▶ **Problem details**: Without including any pictures, write out the listing below exactly.

▼

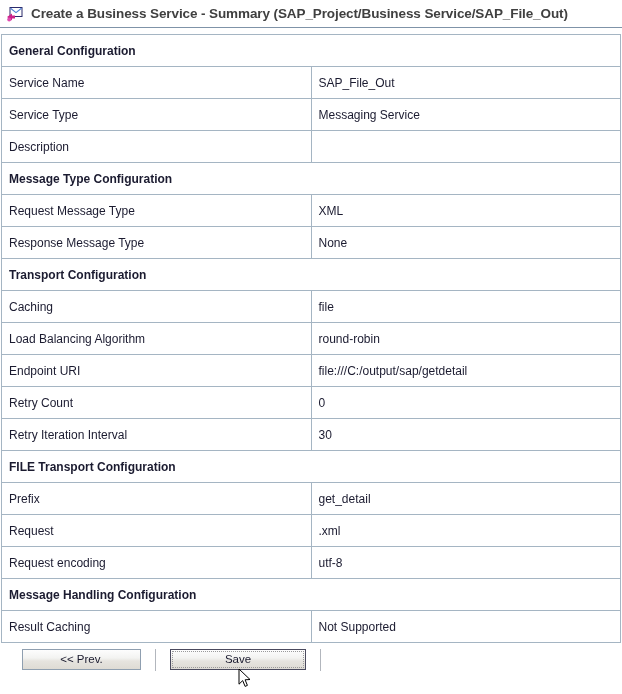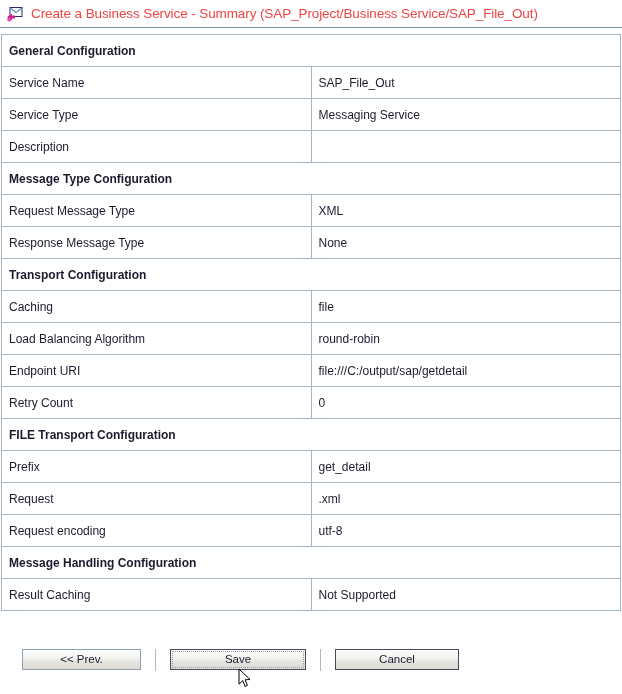"Create a Business Service -" #title-text { color: #ef4444 -> #404040; font-weight: normal -> bold }
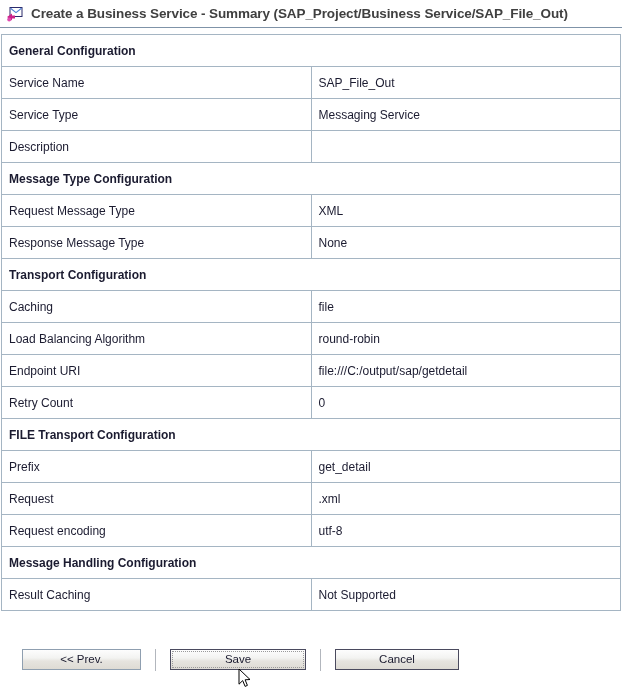"Retry Iteration Interval" tr { html: none -> <tr> <td>Retry Iteration Interval</td> <td>30</td> </tr> }
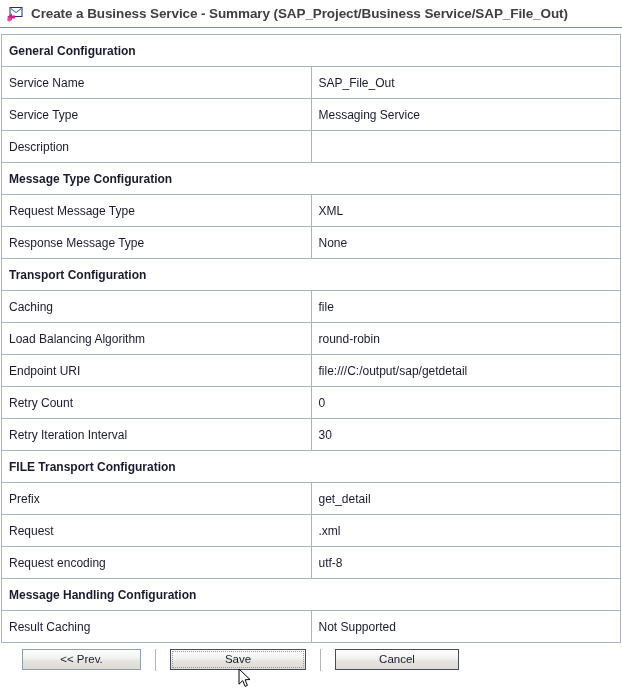"Cancel" button.btn { html: <button>Cancel</button> -> none }
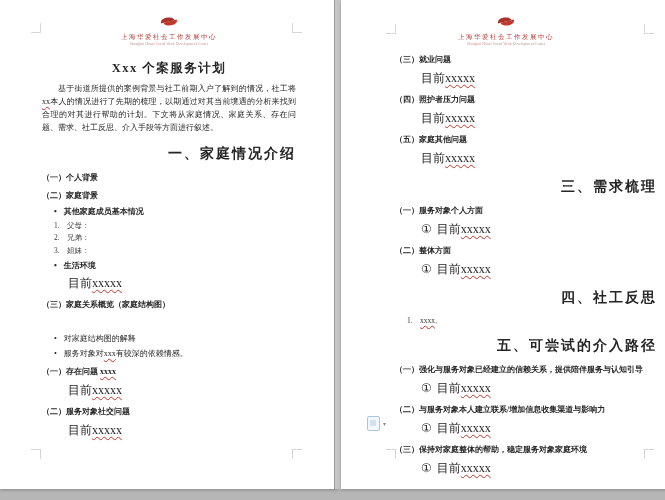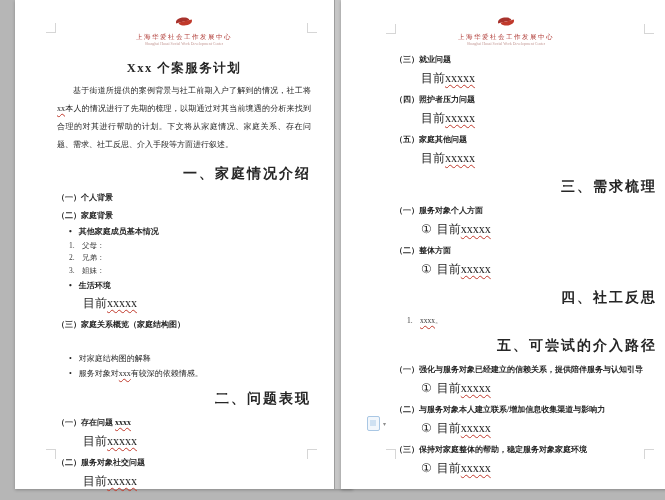"Xxx 个案服务计划" #page1 { left: 15px -> 0 }
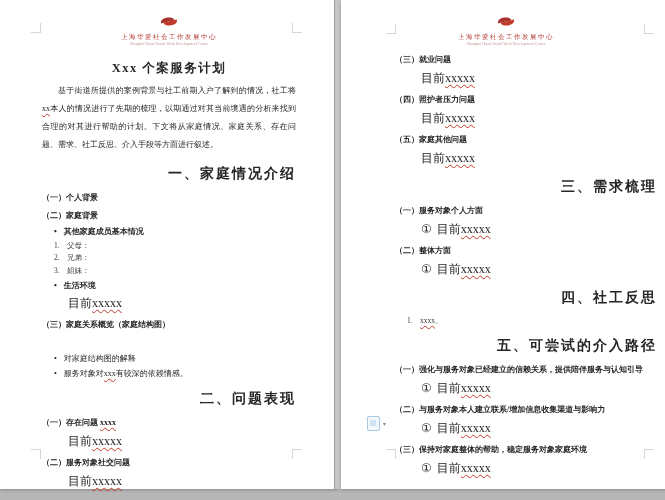"基于街道所提供的案例背景与社工前期入户了解到的情况，社工将xx本人的情况进行了先" .para { line-height: 18px -> 13px }
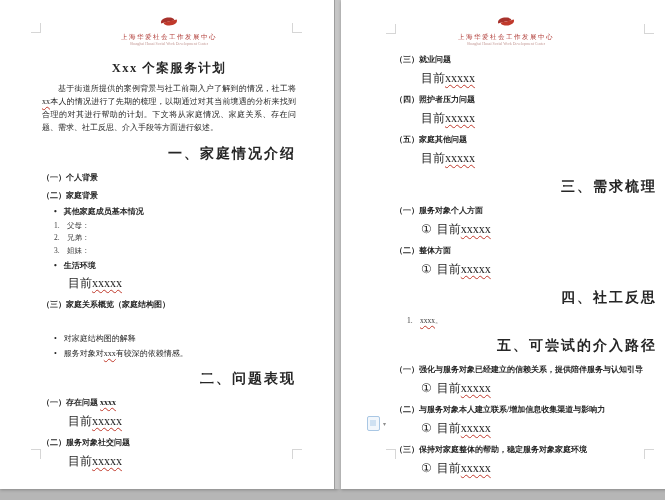"二、问题表现" div.blk { html: <div><span>二、问题表现</span></div> -> none }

▲

▶ **Reply**:
"Create a Business Service -" #title-text { color: #ef4444 -> #404040; font-weight: normal -> bold }
"Retry Iteration Interval" tr { html: none -> <tr> <td>Retry Iteration Interval</td> <td>30</td> </tr> }
"Cancel" button.btn { html: <button>Cancel</button> -> none }
"Xxx 个案服务计划" #page1 { left: 15px -> 0 }
"基于街道所提供的案例背景与社工前期入户了解到的情况，社工将xx本人的情况进行了先" .para { line-height: 18px -> 13px }
"二、问题表现" div.blk { html: <div><span>二、问题表现</span></div> -> none }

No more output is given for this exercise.